Preferably, the detection reaction chamber (113) is tubular structure or cylindrical cavities, and the lower part of detection reaction chamber (113) is The sliding reaction zone in Mingguang City detects the top of reaction chamber (113) by matched reaction chamber sealer for placing detection reaction reagent (1131) it seals；

Preferably, the reaction chamber sealer (1131) and detection reaction chamber (113) cooperate in insertion sealed, and pass through screw thread Connection；While reaction chamber sealer (1131) insertion detection reaction chamber (113) is sealed against, it also will test reaction chamber (113) The closure of openings being connected to the second functional areas.

9. device described in -8 according to claim 1, it is characterised in that: the detection system include reaction box assembly support (2), Mechanical arm (3) and reaction detection module (4)；

The reaction box assembly support (2) includes the supporter and reaction box assembly drive means erect, and the supporter is used for The reaction case assembly (1) is integrally vertically or horizontally being supported, the reaction box assembly drive means are for driving It moves the reaction case assembly (1) up and down or moves horizontally；

The reaction detection module (4) is set to immediately below the reaction case assembly (1), and reaction detection module is provided on (4) With in the third functional areas for carrying out the cavity that the cavity of reaction detection matches, for providing phase for reaction detection cavity The reaction answered and testing conditions；

The mechanical arm (3) is disposed proximate to beside the reaction case assembly (1), for being loaded and being executed clampings, upper and lower Mobile and rotation process；

Preferably, the detection system further includes information reading module, for detecting and reading the information of sample and reaction member.

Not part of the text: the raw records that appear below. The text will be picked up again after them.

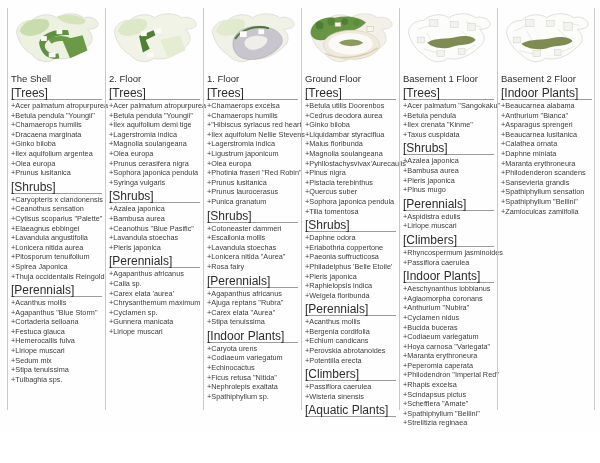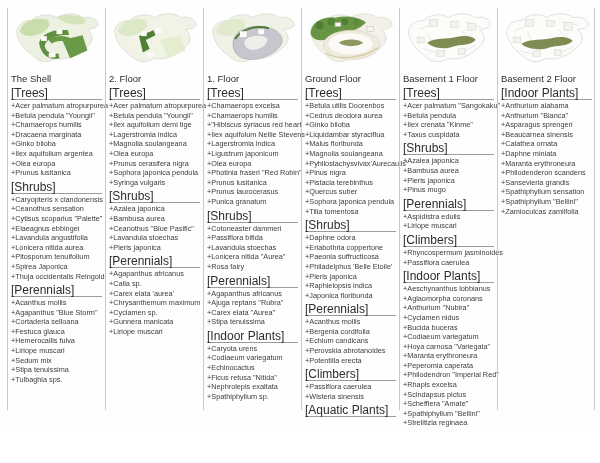--- a/index.html
+++ b/index.html
@@ -311,7 +311,7 @@
       <div>
           <div class="sec-label">[Indoor Plants]</div>
           <ul class="plant-list">
-            <li class="plant-item">+Anthurium alabama</li>
+            <li class="plant-item">+Beaucarnea alabama</li>
             <li class="plant-item">+Anthurium "Bianca"</li>
             <li class="plant-item">+Asparagus sprengeri</li>
             <li class="plant-item">+Beaucarnea sinensis</li>

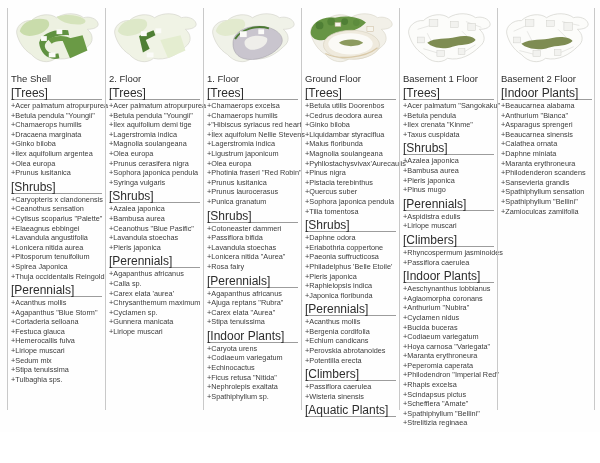--- a/index.html
+++ b/index.html
@@ -314,7 +314,7 @@
             <li class="plant-item">+Beaucarnea alabama</li>
             <li class="plant-item">+Anthurium "Bianca"</li>
             <li class="plant-item">+Asparagus sprengeri</li>
-            <li class="plant-item">+Beaucarnea sinensis</li>
+            <li class="plant-item">+Beaucarnea lusitanica</li>
             <li class="plant-item">+Calathea ornata</li>
             <li class="plant-item">+Daphne miniata</li>
             <li class="plant-item">+Maranta erythroneura</li>

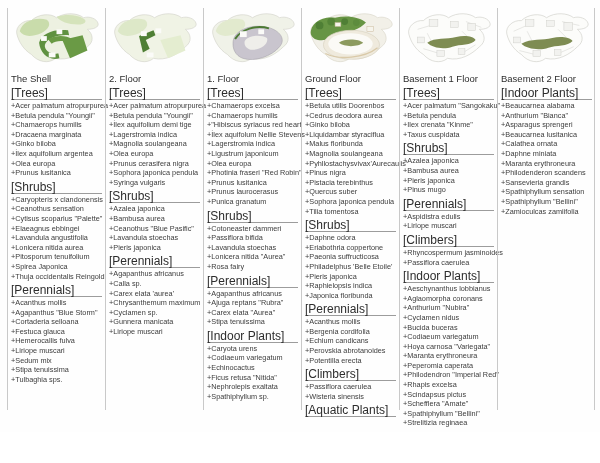--- a/index.html
+++ b/index.html
@@ -149,7 +149,7 @@
           <div class="sec-label">[Shrubs]</div>
           <ul class="plant-list">
             <li class="plant-item">+Cotoneaster dammeri</li>
-            <li class="plant-item">+Passiflora bifida</li>
+            <li class="plant-item">+Escallonia mollis</li>
             <li class="plant-item">+Lavandula stoechas</li>
             <li class="plant-item">+Lonicera nitida "Aurea"</li>
             <li class="plant-item">+Rosa fairy</li>

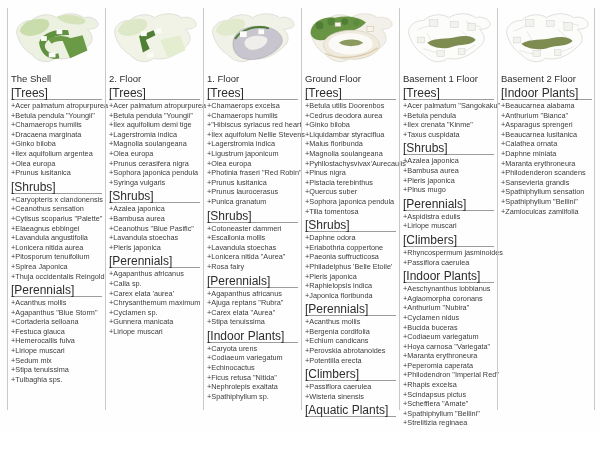--- a/index.html
+++ b/index.html
@@ -213,7 +213,7 @@
             <li class="plant-item">+Philadelphus 'Belle Etoile'</li>
             <li class="plant-item">+Pieris japonica</li>
             <li class="plant-item">+Raphielopsis indica</li>
-            <li class="plant-item">+Japonica floribunda</li>
+            <li class="plant-item">+Weigela floribunda</li>
           </ul>
           <div class="sec-label">[Perennials]</div>
           <ul class="plant-list">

10. device according to claim 9, it is characterised in that: the reaction case assembly (1) further includes discoidal reaction Element tray (12) and tray rack (13)；

The tray rack (13) be border structure, enclose on the circumference of reaction member pallet (12), tray rack (13) with it is described Reaction box assembly support (2) is flexibly connected, and reaction case assembly (1) is mounted on reaction box assembly support (2)；

The reaction member pallet (12) is rotatably set in tray rack (13), and drives its turn by corresponding driving device It is dynamic；

Reaction member pallet (12) surface is provided with several cavitys to match with reaction member (11), single for installing reaction First (11), also, the center of reaction member pallet (12) has a through-hole structure, the third functional areas of reaction member (11) be used for into The cavity of row reaction detection stretches out the through-hole and is inserted into the cavity of the reaction detection module (4) and reacted.